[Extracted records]
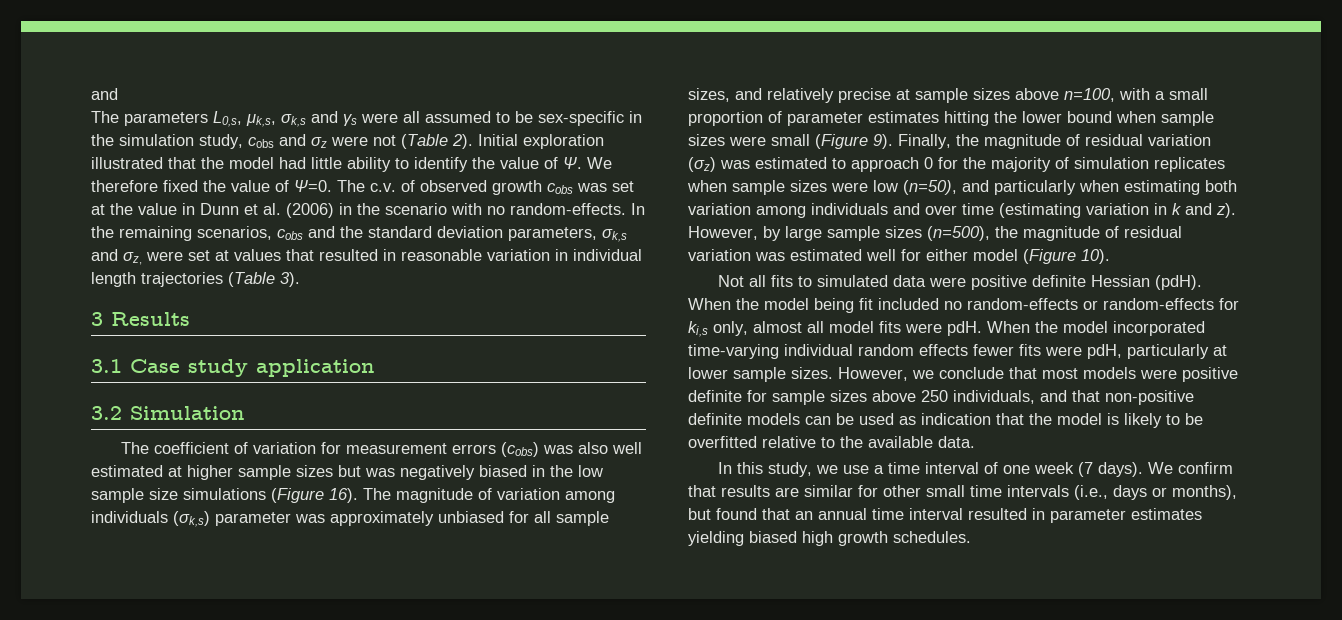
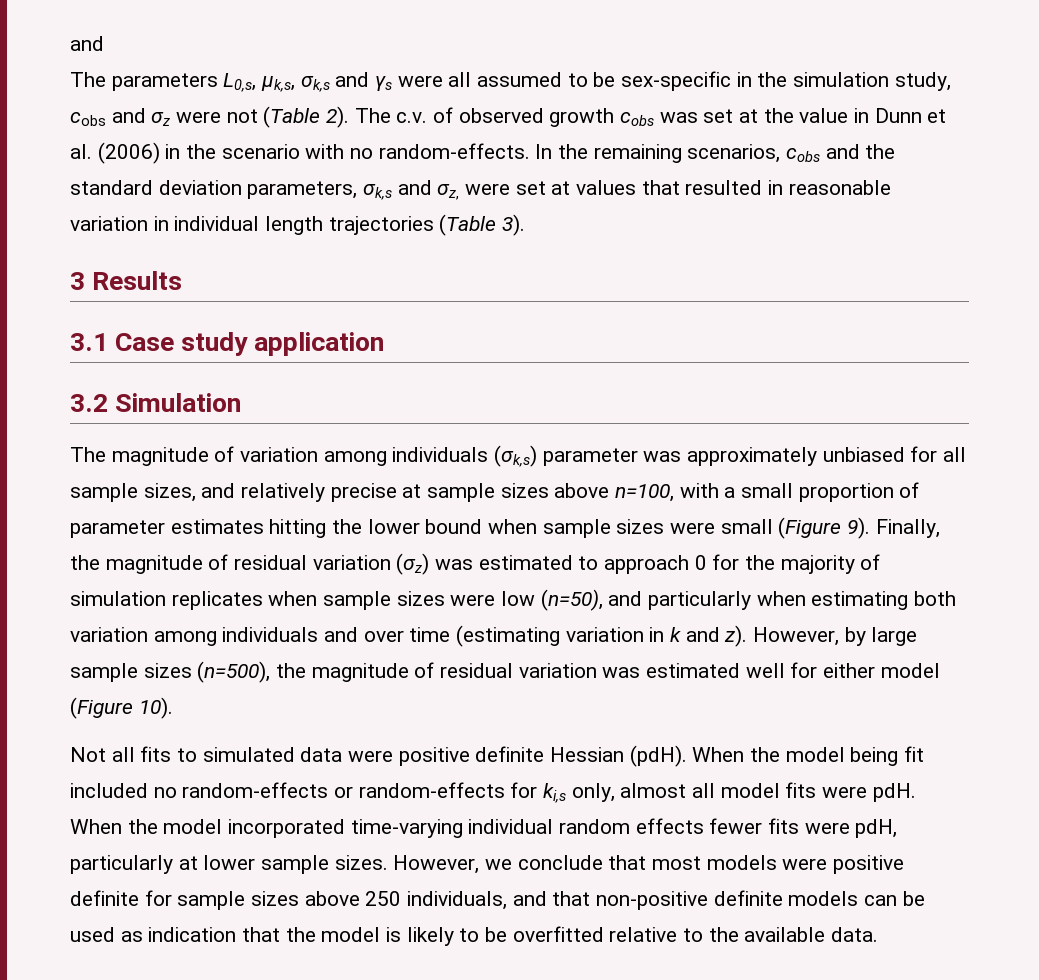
- Initial exploration illustrated that the model had little ability to identify the value of Ψ. We therefore fixed the value of Ψ=0. The c.v. of observed growth cobs was set at the value in Dunn et al. (2006) in the scenario with no random-effects.
+ The c.v. of observed growth cobs was set at the value in Dunn et al. (2006) in the scenario with no random-effects.
- The coefficient of variation for measurement errors (cobs) was also well estimated at higher sample sizes but was negatively biased in the low sample size simulations (Figure 16). The magnitude of variation among individuals (σk,s) parameter was approximately unbiased for all sample sizes, and relatively precise at sample sizes above n=100, with a small proportion of parameter estimates hitting the lower bound when sample sizes were small (Figure 9).
+ The magnitude of variation among individuals (σk,s) parameter was approximately unbiased for all sample sizes, and relatively precise at sample sizes above n=100, with a small proportion of parameter estimates hitting the lower bound when sample sizes were small (Figure 9).
- In this study, we use a time interval of one week (7 days). We confirm that results are similar for other small time intervals (i.e., days or months), but found that an annual time interval resulted in parameter estimates yielding biased high growth schedules.

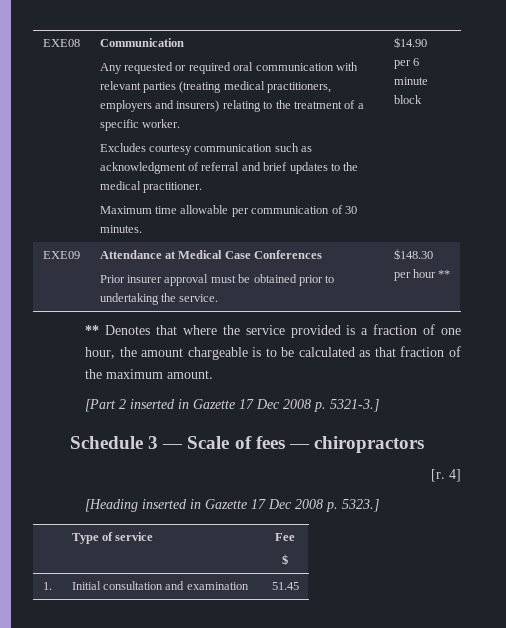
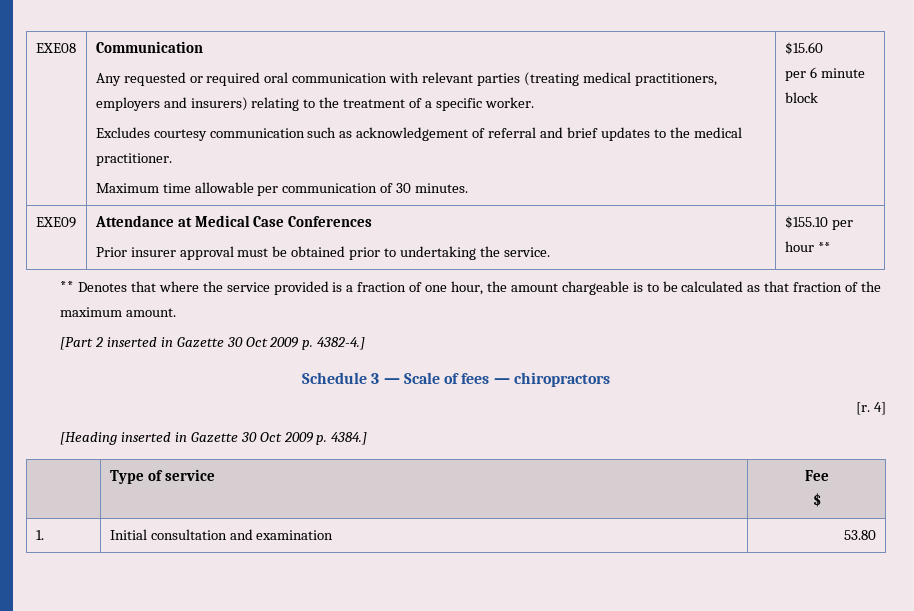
- Excludes courtesy communication such as acknowledgment of referral and brief updates to the medical practitioner.
+ Excludes courtesy communication such as acknowledgement of referral and brief updates to the medical practitioner.
- $14.90
+ $15.60
  EXE09 | Attendance at Medical Case Conferences
- Prior insurer approval must be obtained prior to undertaking the service. | $148.30 per hour **
+ Prior insurer approval must be obtained prior to undertaking the service. | $155.10 per hour **
- [Part 2 inserted in Gazette 17 Dec 2008 p. 5321-3.]
+ [Part 2 inserted in Gazette 30 Oct 2009 p. 4382-4.]
- [Heading inserted in Gazette 17 Dec 2008 p. 5323.]
+ [Heading inserted in Gazette 30 Oct 2009 p. 4384.]
- 1. | Initial consultation and examination | 51.45
+ 1. | Initial consultation and examination | 53.80

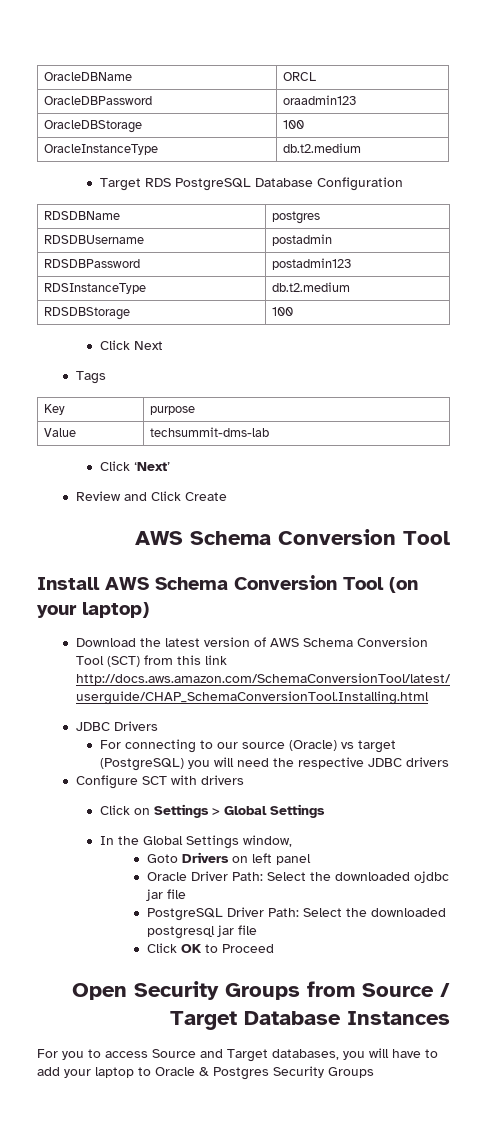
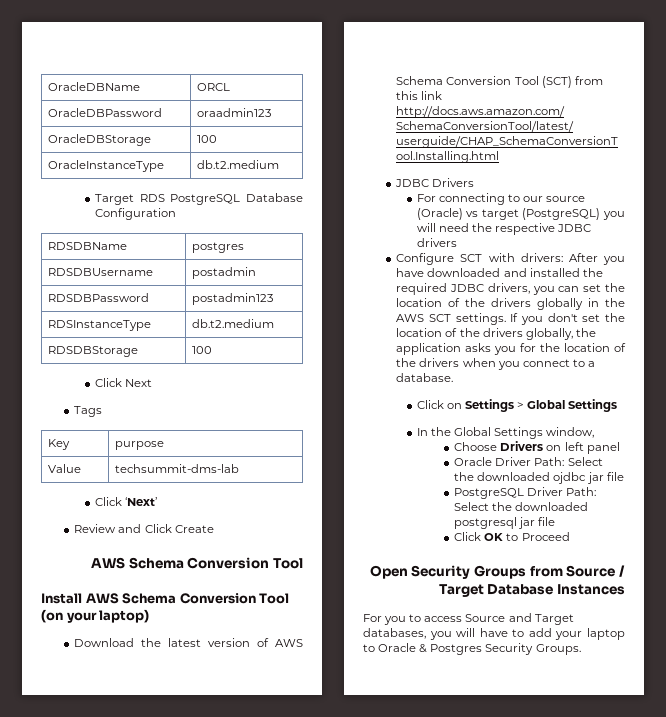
- Configure SCT with drivers
+ Configure SCT with drivers: After you have downloaded and installed the required JDBC drivers, you can set the location of the drivers globally in the AWS SCT settings. If you don't set the location of the drivers globally, the application asks you for the location of the drivers when you connect to a database.
- Goto Drivers on left panel
+ Choose Drivers on left panel
- For you to access Source and Target databases, you will have to add your laptop to Oracle & Postgres Security Groups
+ For you to access Source and Target databases, you will have to add your laptop to Oracle & Postgres Security Groups.

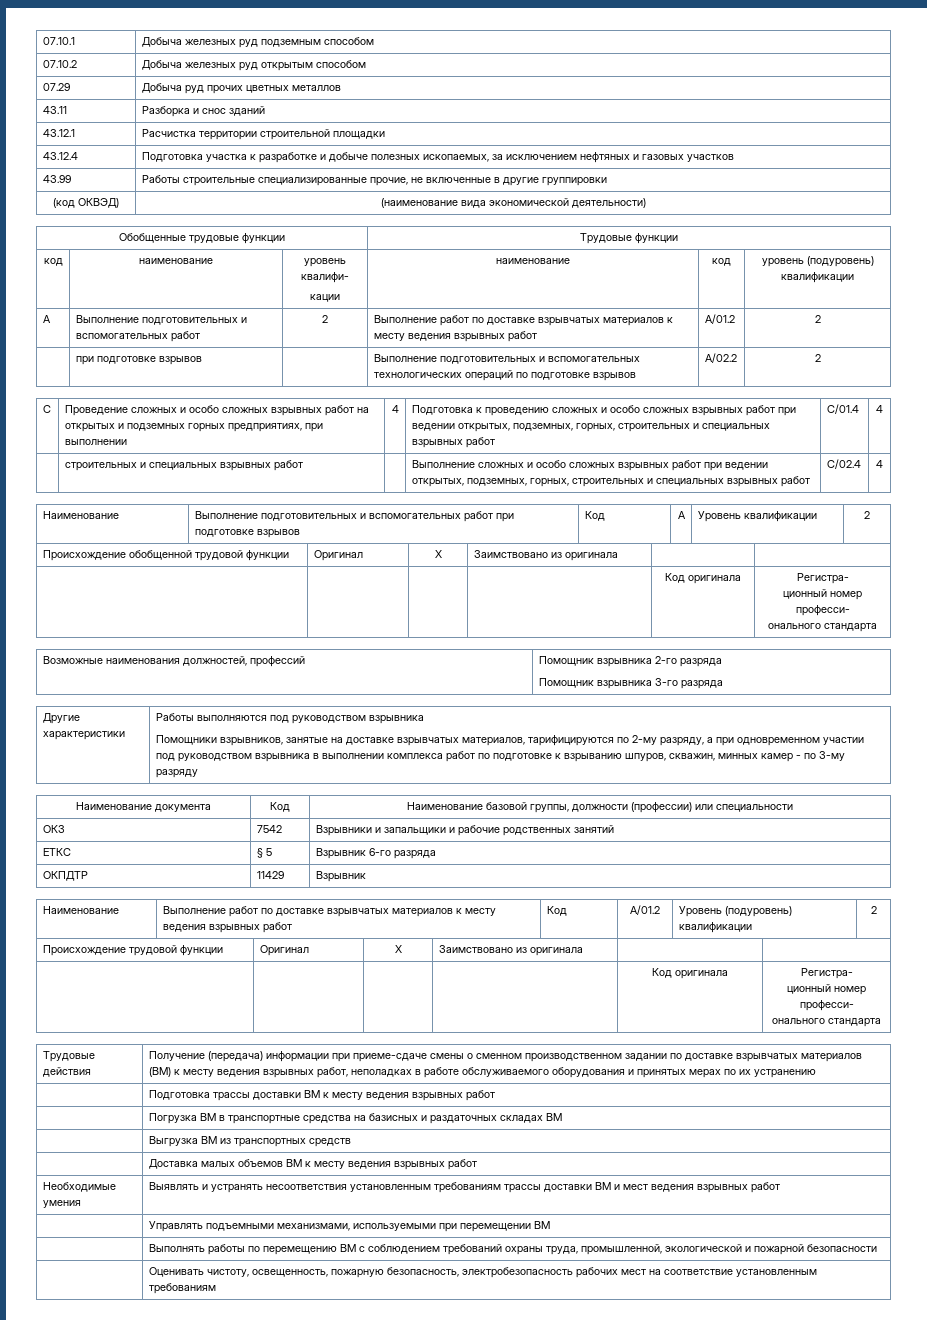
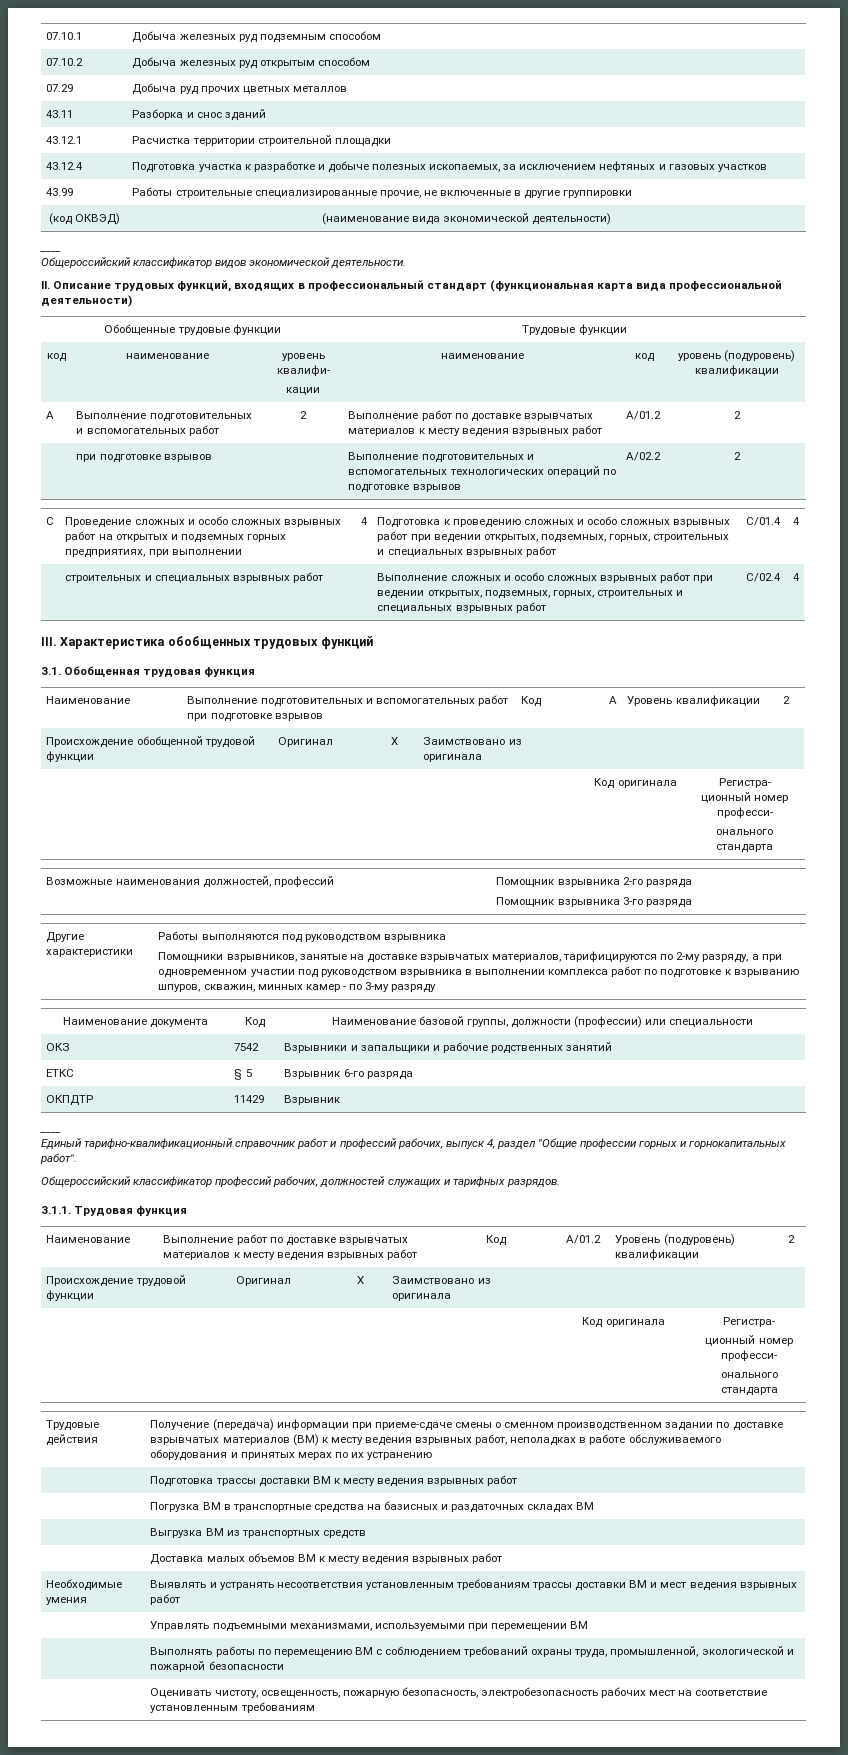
  (код ОКВЭД) | (наименование вида экономической деятельности)
+ ____
+ Общероссийский классификатор видов экономической деятельности.
+ II. Описание трудовых функций, входящих в профессиональный стандарт (функциональная карта вида профессиональной деятельности)
+ III. Характеристика обобщенных трудовых функций
+ 3.1. Обобщенная трудовая функция
  ОКПДТР | 11429 | Взрывник
+ ____
+ Единый тарифно-квалификационный справочник работ и профессий рабочих, выпуск 4, раздел "Общие профессии горных и горнокапитальных работ".
+ Общероссийский классификатор профессий рабочих, должностей служащих и тарифных разрядов.
+ 3.1.1. Трудовая функция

→ **YOUR OBJECTIVE**
Type out all of the records exactly, leaving out any picture.

→ **RESULT FOR THIS EXERCISE**
- Initial exploration illustrated that the model had little ability to identify the value of Ψ. We therefore fixed the value of Ψ=0. The c.v. of observed growth cobs was set at the value in Dunn et al. (2006) in the scenario with no random-effects.
+ The c.v. of observed growth cobs was set at the value in Dunn et al. (2006) in the scenario with no random-effects.
- The coefficient of variation for measurement errors (cobs) was also well estimated at higher sample sizes but was negatively biased in the low sample size simulations (Figure 16). The magnitude of variation among individuals (σk,s) parameter was approximately unbiased for all sample sizes, and relatively precise at sample sizes above n=100, with a small proportion of parameter estimates hitting the lower bound when sample sizes were small (Figure 9).
+ The magnitude of variation among individuals (σk,s) parameter was approximately unbiased for all sample sizes, and relatively precise at sample sizes above n=100, with a small proportion of parameter estimates hitting the lower bound when sample sizes were small (Figure 9).
- In this study, we use a time interval of one week (7 days). We confirm that results are similar for other small time intervals (i.e., days or months), but found that an annual time interval resulted in parameter estimates yielding biased high growth schedules.

- Excludes courtesy communication such as acknowledgment of referral and brief updates to the medical practitioner.
+ Excludes courtesy communication such as acknowledgement of referral and brief updates to the medical practitioner.
- $14.90
+ $15.60
  EXE09 | Attendance at Medical Case Conferences
- Prior insurer approval must be obtained prior to undertaking the service. | $148.30 per hour **
+ Prior insurer approval must be obtained prior to undertaking the service. | $155.10 per hour **
- [Part 2 inserted in Gazette 17 Dec 2008 p. 5321-3.]
+ [Part 2 inserted in Gazette 30 Oct 2009 p. 4382-4.]
- [Heading inserted in Gazette 17 Dec 2008 p. 5323.]
+ [Heading inserted in Gazette 30 Oct 2009 p. 4384.]
- 1. | Initial consultation and examination | 51.45
+ 1. | Initial consultation and examination | 53.80

- Configure SCT with drivers
+ Configure SCT with drivers: After you have downloaded and installed the required JDBC drivers, you can set the location of the drivers globally in the AWS SCT settings. If you don't set the location of the drivers globally, the application asks you for the location of the drivers when you connect to a database.
- Goto Drivers on left panel
+ Choose Drivers on left panel
- For you to access Source and Target databases, you will have to add your laptop to Oracle & Postgres Security Groups
+ For you to access Source and Target databases, you will have to add your laptop to Oracle & Postgres Security Groups.

  (код ОКВЭД) | (наименование вида экономической деятельности)
+ ____
+ Общероссийский классификатор видов экономической деятельности.
+ II. Описание трудовых функций, входящих в профессиональный стандарт (функциональная карта вида профессиональной деятельности)
+ III. Характеристика обобщенных трудовых функций
+ 3.1. Обобщенная трудовая функция
  ОКПДТР | 11429 | Взрывник
+ ____
+ Единый тарифно-квалификационный справочник работ и профессий рабочих, выпуск 4, раздел "Общие профессии горных и горнокапитальных работ".
+ Общероссийский классификатор профессий рабочих, должностей служащих и тарифных разрядов.
+ 3.1.1. Трудовая функция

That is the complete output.